A key impediment for the states is a 1992 U.S. Supreme Court decision that prevents a state from collecting sales tax from vendors that lack a physical presence in the state. National legislation to help states overcome this barrier is circulating in the Senate and the House of Representatives.
From a sales tax perspective, "what is the difference between buying a book online and buying a digital book?" asked Joe Huddleston, executive director of the Multistate Tax Commission, a Washington-based agency that in part works to preserve state taxing authority. "There shouldn't be any difference, but for many states there is."
TAXING SERVICES
One simple step that more states should take no matter what, said Connecticut's Pomp, would be to change sales taxes to apply to all personal property and services, not just tangible personal property.
Only seven of the 50 states tax a significant number of services, costing them billions of dollars in lost revenue every year, a 2008 Federation of Tax Administrators report found.
Michigan tried to extend its sales tax to services, but the law was repealed in 2007 before it went into effect after businesses complained it was arbitrary. Golf green fees carried no tax, but ski lift tickets did, for example.
While state sales tax codes are widely outmoded, state corporate income taxes have declined.
By 2009, they had fallen to $40 billion across the country, compared to personal income tax receipts of $246 billion, according to a study by the Pew Center on the States and The Nelson A. Rockefeller Institute of Government.
This follows a similar pattern on the federal level.

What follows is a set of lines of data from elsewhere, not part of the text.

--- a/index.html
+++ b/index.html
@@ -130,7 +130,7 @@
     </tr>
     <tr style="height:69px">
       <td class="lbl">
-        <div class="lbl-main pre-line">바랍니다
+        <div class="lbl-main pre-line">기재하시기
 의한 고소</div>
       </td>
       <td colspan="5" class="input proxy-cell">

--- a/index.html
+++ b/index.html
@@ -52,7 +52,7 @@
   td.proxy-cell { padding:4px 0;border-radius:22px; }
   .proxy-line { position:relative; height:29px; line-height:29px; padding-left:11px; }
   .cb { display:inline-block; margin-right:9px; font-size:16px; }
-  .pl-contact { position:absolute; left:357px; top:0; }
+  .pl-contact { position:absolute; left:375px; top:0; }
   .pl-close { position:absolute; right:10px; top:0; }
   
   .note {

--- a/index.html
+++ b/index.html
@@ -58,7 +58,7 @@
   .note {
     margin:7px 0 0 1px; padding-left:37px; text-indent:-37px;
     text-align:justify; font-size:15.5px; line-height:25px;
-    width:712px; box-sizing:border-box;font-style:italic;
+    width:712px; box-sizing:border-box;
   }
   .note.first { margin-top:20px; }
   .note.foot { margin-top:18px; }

Experts have said both trends reflect corporations' success at lobbying legislators for special tax treatment.
With sales and corporate taxes in eclipse, states are increasingly dependent on the personal income tax. Notoriously volatile, these streams of tax revenue ebb and flow with the economy and the stock market.

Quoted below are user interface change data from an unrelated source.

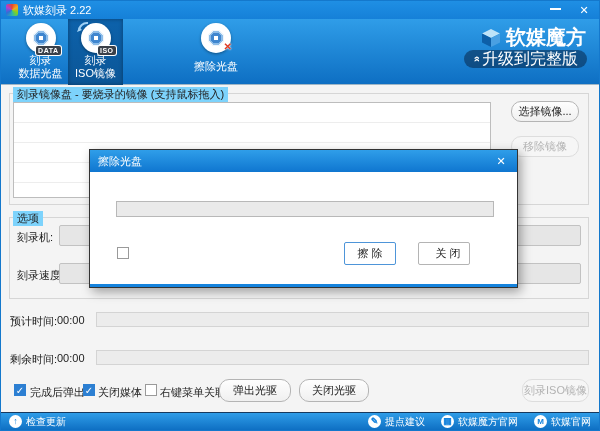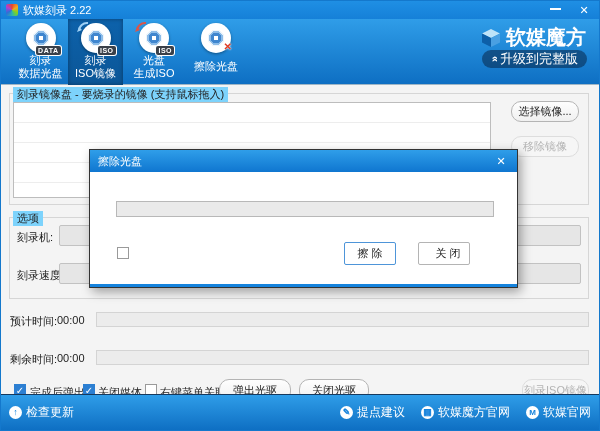--- a/index.html
+++ b/index.html
@@ -154,18 +154,6 @@
       <div class="tb-l">ISO镜像</div>
     </div>
 
-    <div class="tb-btn" style="left:125px;width:56px;">
-      <div class="disc">
-        <svg class="arc-arrow" width="14" height="14" viewBox="0 0 14 14">
-          <path d="M2 11 A 8 8 0 0 1 11 3" fill="none" stroke="#d8564a" stroke-width="2"></path>
-          <polygon points="0,12 5,10 2,7" fill="#d8564a"></polygon>
-        </svg>
-        <div class="disc-core"></div>
-        <span class="badge">ISO</span>
-      </div>
-      <div class="tb-l">光盘</div>
-      <div class="tb-l">生成ISO</div>
-    </div>
 
     <div class="tb-btn" style="left:186px;width:58px;">
       <div class="disc">

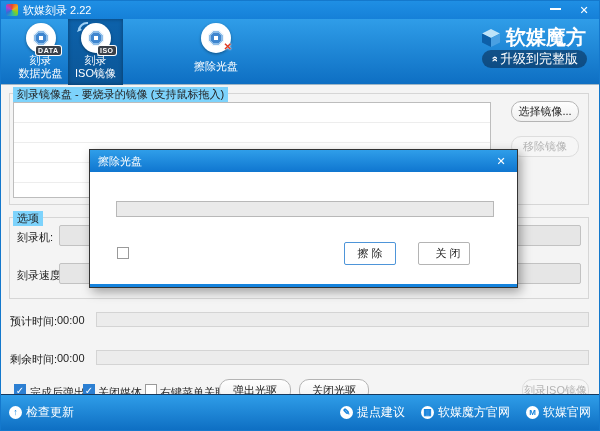--- a/index.html
+++ b/index.html
@@ -41,7 +41,7 @@
   .brand { position:absolute; right:13px; top:5px; display:flex; align-items:center; gap:5px;
     color:#fff; font-size:20px; font-weight:bold; }
   .upgrade { position:absolute; right:12px; top:31px; height:18px; display:flex; align-items:center; gap:3px;
-    background:rgba(7,38,72,.55); border-radius:9px; padding:0 9px; color:#fff; font-size:13px; }
+    background:rgba(7,38,72,.55); border-radius:9px; padding:0 9px; color:#fff; font-size:16px; }
   .chevron-up { display:inline-block; transform:rotate(-90deg); font-size:11px; font-weight:bold; }
   .chevron-up::before { content:"»"; }
   

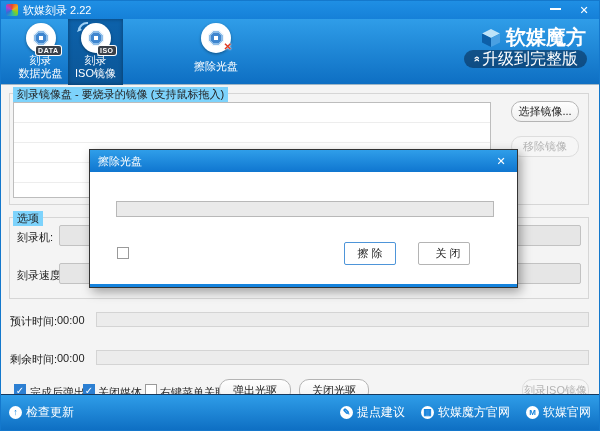--- a/index.html
+++ b/index.html
@@ -87,9 +87,9 @@
   .closedrive-btn { left:298px; top:378px; width:70px; height:23px; }
   .burniso-btn { left:521px; top:378px; width:67px; height:23px; }
   
-  .statusbar { position:absolute; left:0; right:0; bottom:0; height:36px;
+  .statusbar { position:absolute; left:0; right:0; bottom:0; height:18px;
     background:linear-gradient(#2f9de8,#0e6fc3); border-top:1px solid #16395e;
-    display:flex; align-items:center; color:#fff; font-size:12px; }
+    display:flex; align-items:center; color:#fff; font-size:10px; }
   .sb-item { display:flex; align-items:center; gap:4px; }
   .sb-left { position:absolute; left:8px; }
   .sb-right { position:absolute; right:8px; display:flex; gap:16px; }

Between October 2009 and June 2011, personal income taxes ranged from a quarterly drop of 28 percent to a jump of more than 15 percent, the Rockefeller Institute reported last month. That makes forecasting budgets tougher and tougher.
UP AND DOWN IN GREENWICH
This volatility is on display in Greenwich, Connecticut, a wealthy hub of hedge fund and private equity activity.
In 2007, Greenwich residents, less than 2 percent of the state's population, paid more than 14 percent of all state individual income tax revenues, state figures show.
But in 2009, town tax collections fell to $613 million from $759 million two years before.
"Connecticut's budget surpluses or deficits have almost entirely been linked to Wall Street," said Fergus Cullen, executive director or the Yankee Institute for Public Policy, a free market think tank based in Hartford.
State tax codes may be difficult to repair as long as the economy is struggling, said Annette Nellen, a business professor at San Jose State University who follows California's tax woes.
"In tough economic times, you usually don't get great tax policy," she warned. "It's more like desperation."